John de son côté précise : « nous avons entendu un coup de feu au loin. Je ne suis pas habitué à entendre des coups de feu. Nous nous sommes regardés, puis avons de nouveau observé le bateau qui approchait. Un deuxième coup de feu a retenti, celui-ci a touché notre navire ; nous avons entendu l’impact sur le métal. Nous avons immédiatement demandé à tou.te.s les rescapé.e.s d’entrer dans l’abri des hommes et de se mettre à couvert. Le navire libyen a continué d’approcher et de tirer. Nous avons dit à tout le monde de s’allonger. Les rescapé.e.s semblaient moins paniqué.e.s que nous ; nous avons dû insister pour qu’ils et elles s’allongent. Le navire libyen est ensuite passé derrière nous, extrêmement près, en tirant encore. Nous avons entendu des impacts sur la coque tout près de nous. À travers la fenêtre, nous pouvions voir leur drapeau alors qu’ils nous encerclaient, tirant à la fois des coups isolés et des rafales sur le navire et sur les canots de sauvetage rapides ».

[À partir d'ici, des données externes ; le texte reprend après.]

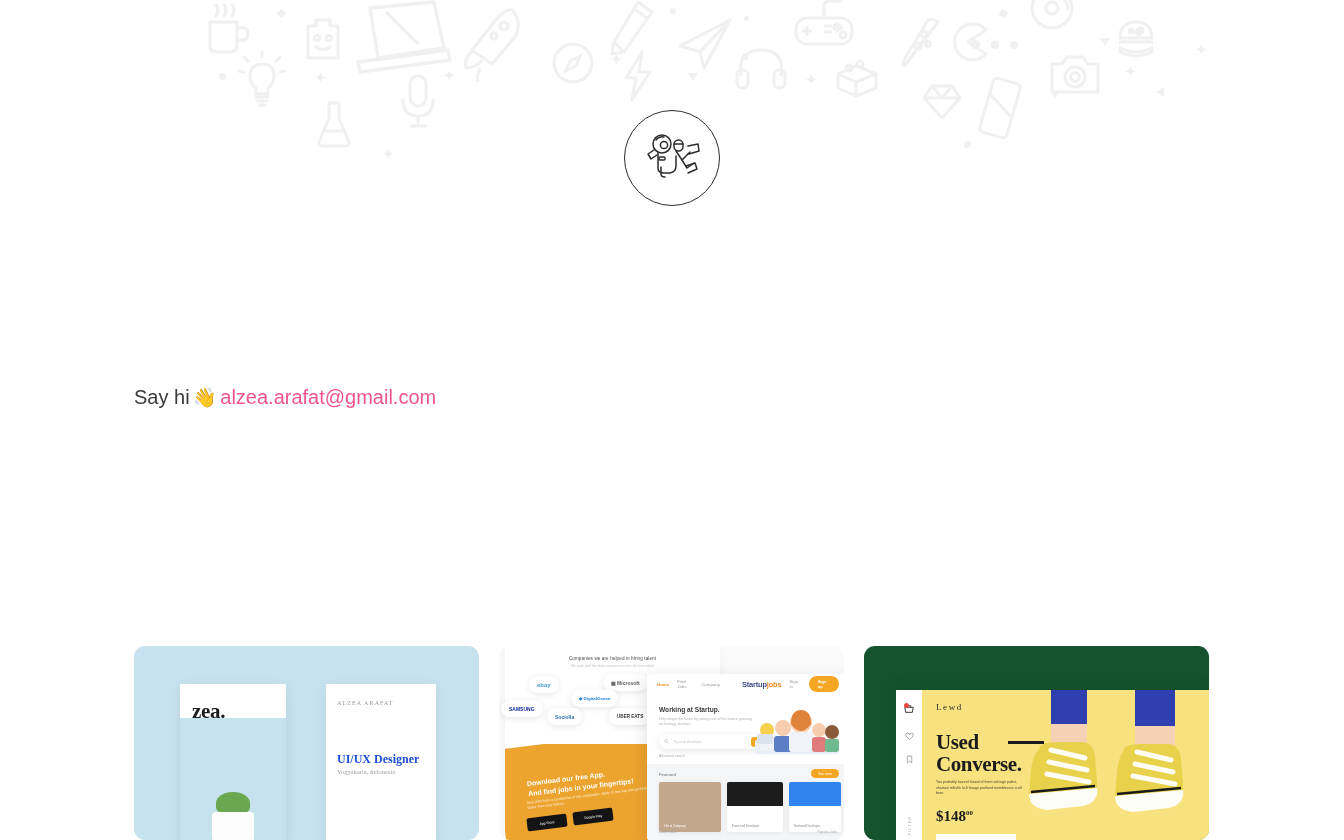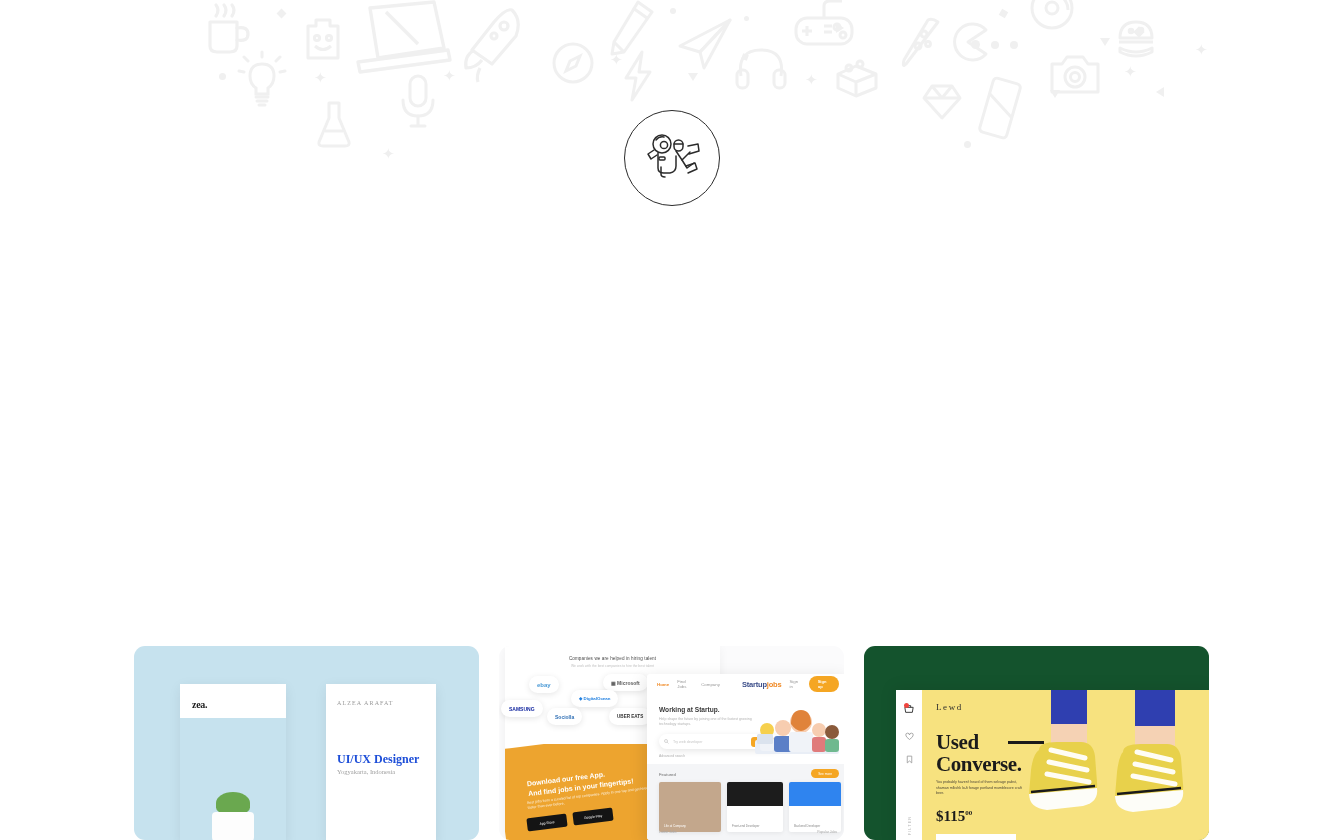"Say hi 👋 alzea.arafat@gmail.com" div.say-hi { html: none -> <div> <span>Say hi</span><span>👋</span><a>alzea.arafat@gmail.com</a> </div> }
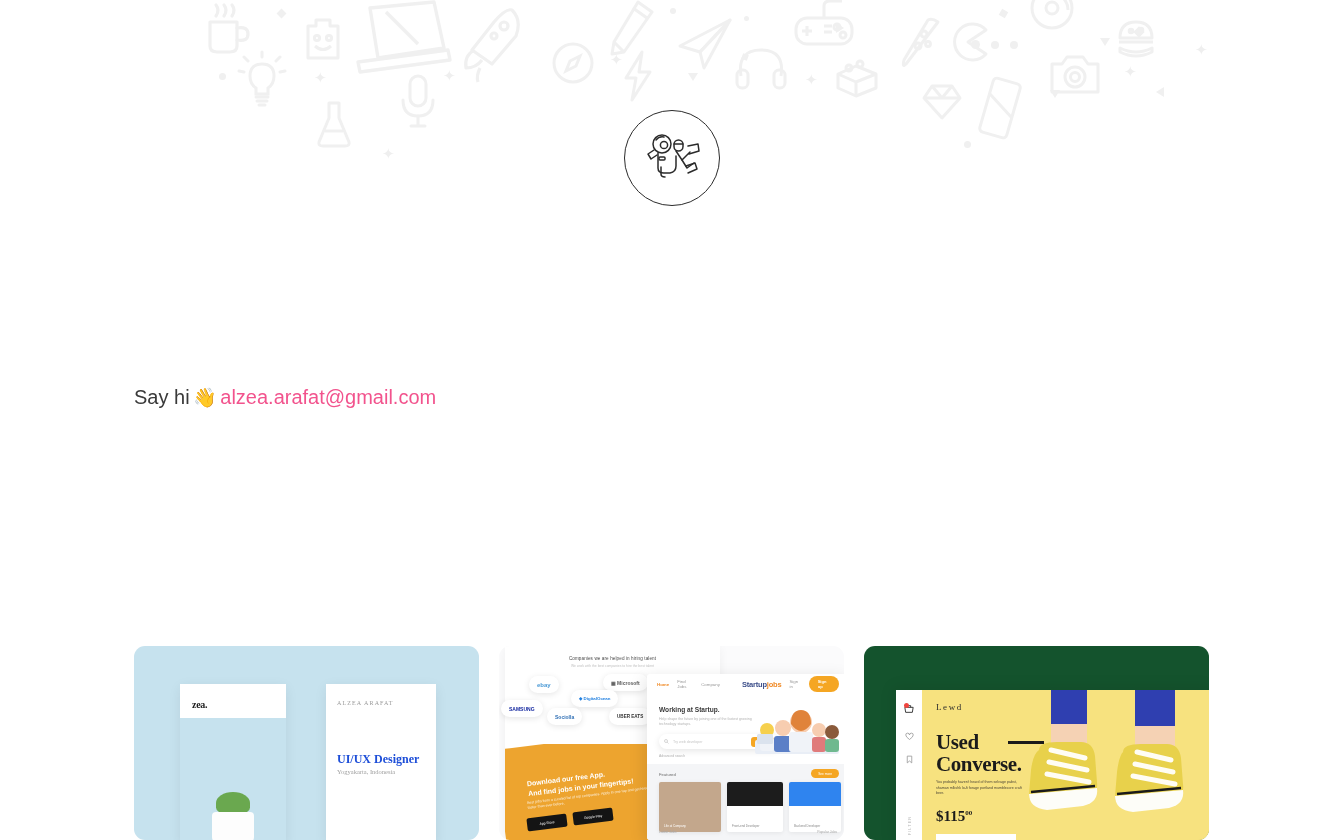"zea." .c1 .mock-a .brand { font-size: 10px -> 21px }
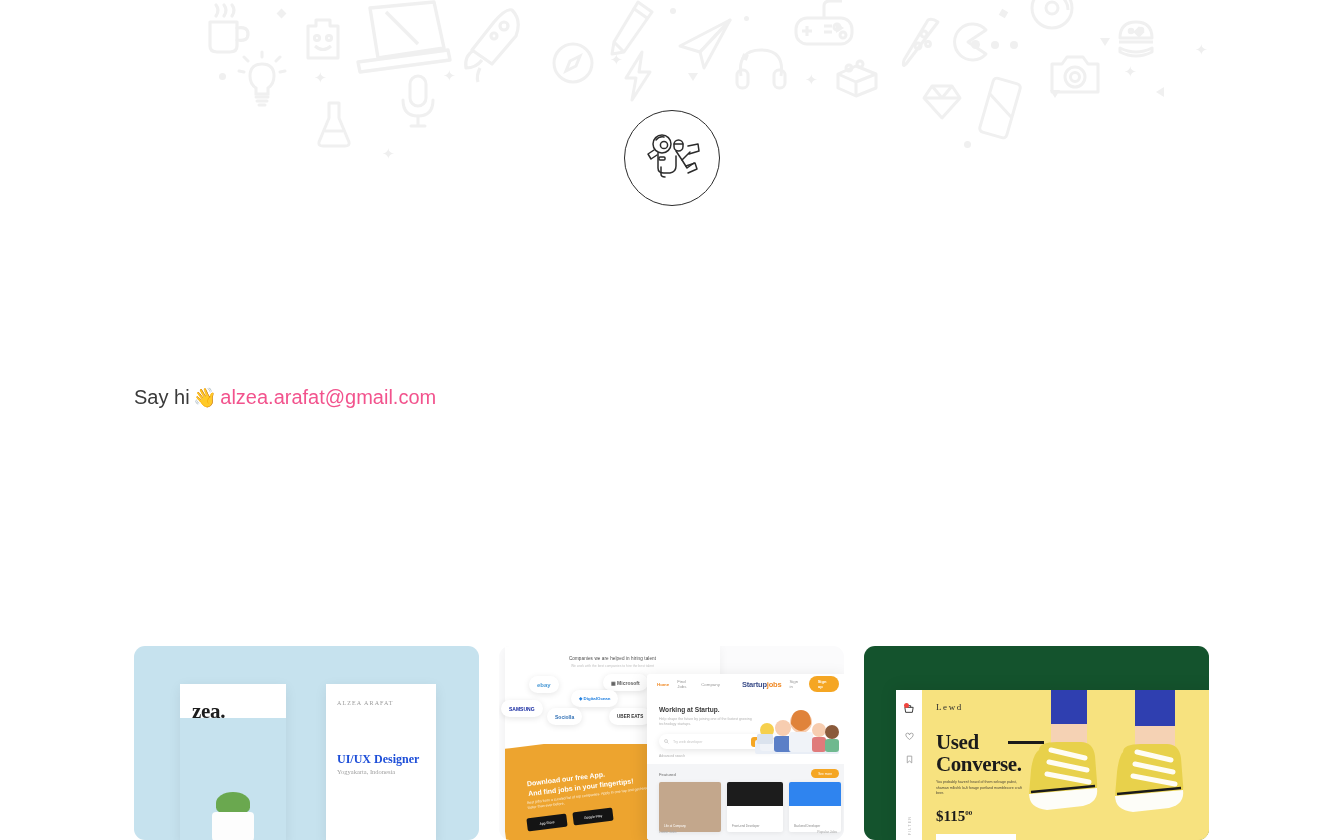"$115" span { text: $115 -> $148 }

Lucille raconte qu’elle a tenté de se mettre à l’abri : « Ils ont recommencé à tirer. Quand ils ont arrêté, j’ai sauté dans le couloir pour me protéger des balles. J’ai essayé de me mettre sous la table, mais je n’ai pas pu. Ils ont recommencé à tirer à nouveau. Quelqu’un a crié “Couchez-vous par terre !”. Je me suis directement allongée complètement sur le sol. J’étais très inquiète pour les personnes secourues et mes collègues. J’ai commencé à leur crier que nous étions attaqués ».
Nous avons rampé au sol pour descendre les escaliers
John reprend : « L’alerte a été relevée au niveau 2. Nous étions censé.e.s être dans les cabines et laisser les rescapé.e.s dans l’abri des hommes, mais ce n’était pas possible. Andrea a relayé par radio que nous étions trois dans l’abri et que les Libyens étaient trop proches et visibles pour que nous puissions bouger. Peu après, nous avons reçu l’alerte de niveau 3 : tout le monde devait se réfugier dans la citadelle du navire. Andrea a signalé que nous ne pouvions pas obéir, que nous étions coincé.e.s dans l’abri des hommes. On nous a alors dit de rester couché.e.s jusqu’à nouvel ordre. Nous avons attendu, en gardant les rescapé.e.s calmes et allongé.e.s puis avons finalement reçu l’ordre de rejoindre immédiatement la citadelle. Nous nous sommes jeté.e.s au sol pour éviter d’être touché.e.s, puis avons rampé à l’intérieur un.e par un.e. Une fois à l’intérieur, nous avons réussi à rejoindre la citadelle avec le reste de l’équipe, en attendant que la passerelle confirme que nous étions en sécurité, une fois les Libyens partis. »
« Nous avons rampé sur le sol pour descendre les escaliers. Tout le monde était allongé ou assis. Quand les tirs ont enfin cessé, nous nous sommes réfugiés dans la citadelle, l’endroit sûr du navire. J’ai eu extrêmement peur que les garde-côtes montent à bord et nous tuent tous », conclut Lucille.